# TASK PROMPT:
A verbatim copy of all the data is required; the pictures should not appear in it.

*** Opening EXTRACTED ENTRIES ***

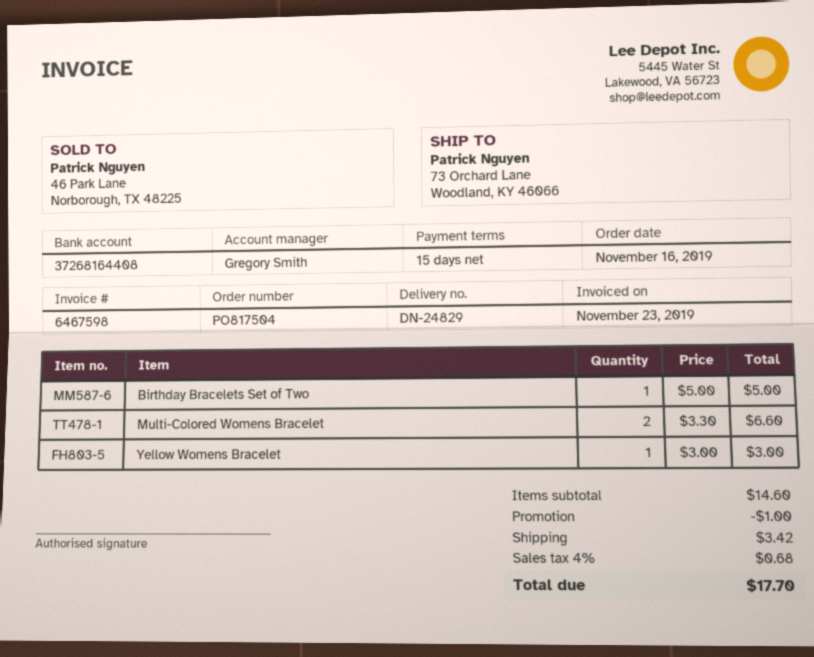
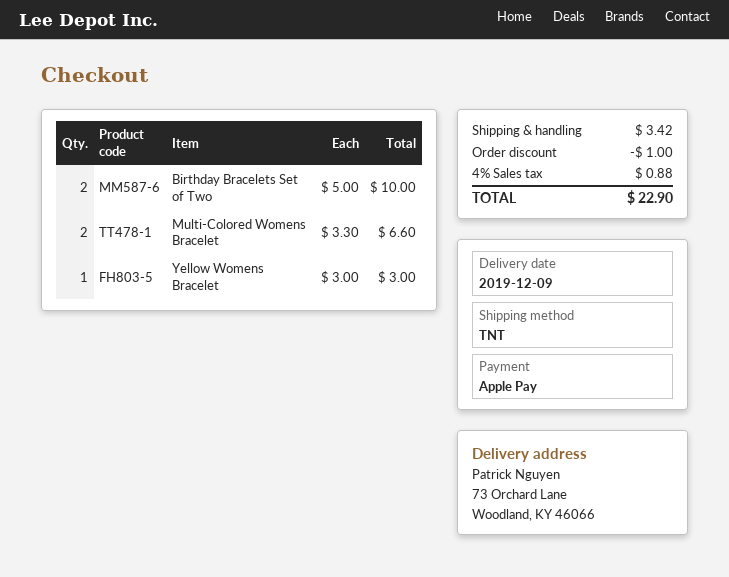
Birthday Bracelets Set of Two: 1 x 5.00 = 5.00 -> 2 x 5.00 = 10.00
tax: 4% = 0.68 -> 4% = 0.88
total: 17.70 -> 22.90

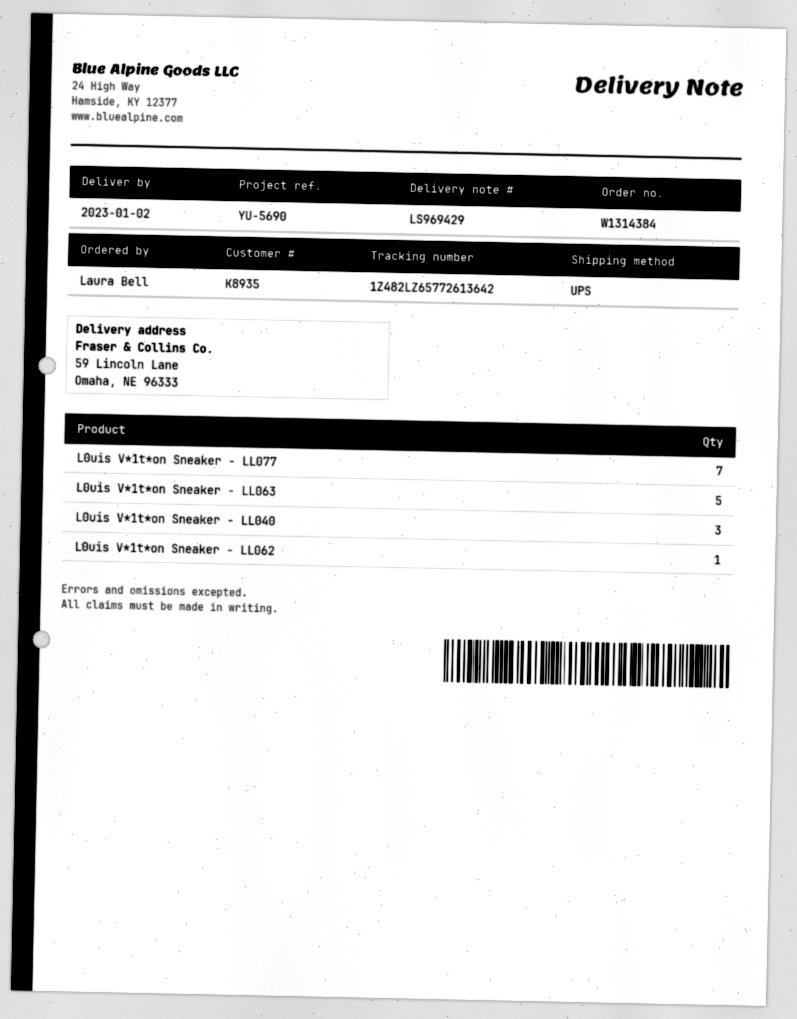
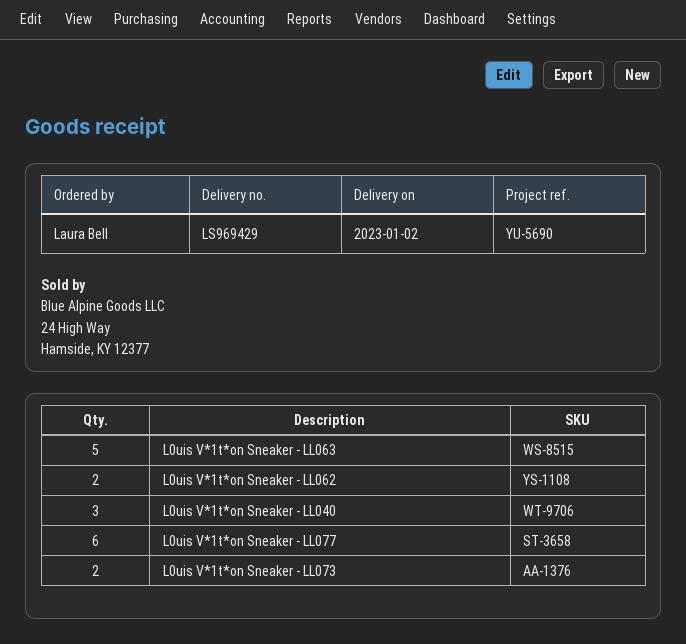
L0uis V*1t*on Sneaker - LL077: 7 -> 6
L0uis V*1t*on Sneaker - LL062: 1 -> 2
L0uis V*1t*on Sneaker - LL073: none -> 2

*** Closing EXTRACTED ENTRIES ***

# EXPECTED ANSWER:
Birthday Bracelets Set of Two: 1 x 5.00 = 5.00 -> 2 x 5.00 = 10.00
tax: 4% = 0.68 -> 4% = 0.88
total: 17.70 -> 22.90

L0uis V*1t*on Sneaker - LL077: 7 -> 6
L0uis V*1t*on Sneaker - LL062: 1 -> 2
L0uis V*1t*on Sneaker - LL073: none -> 2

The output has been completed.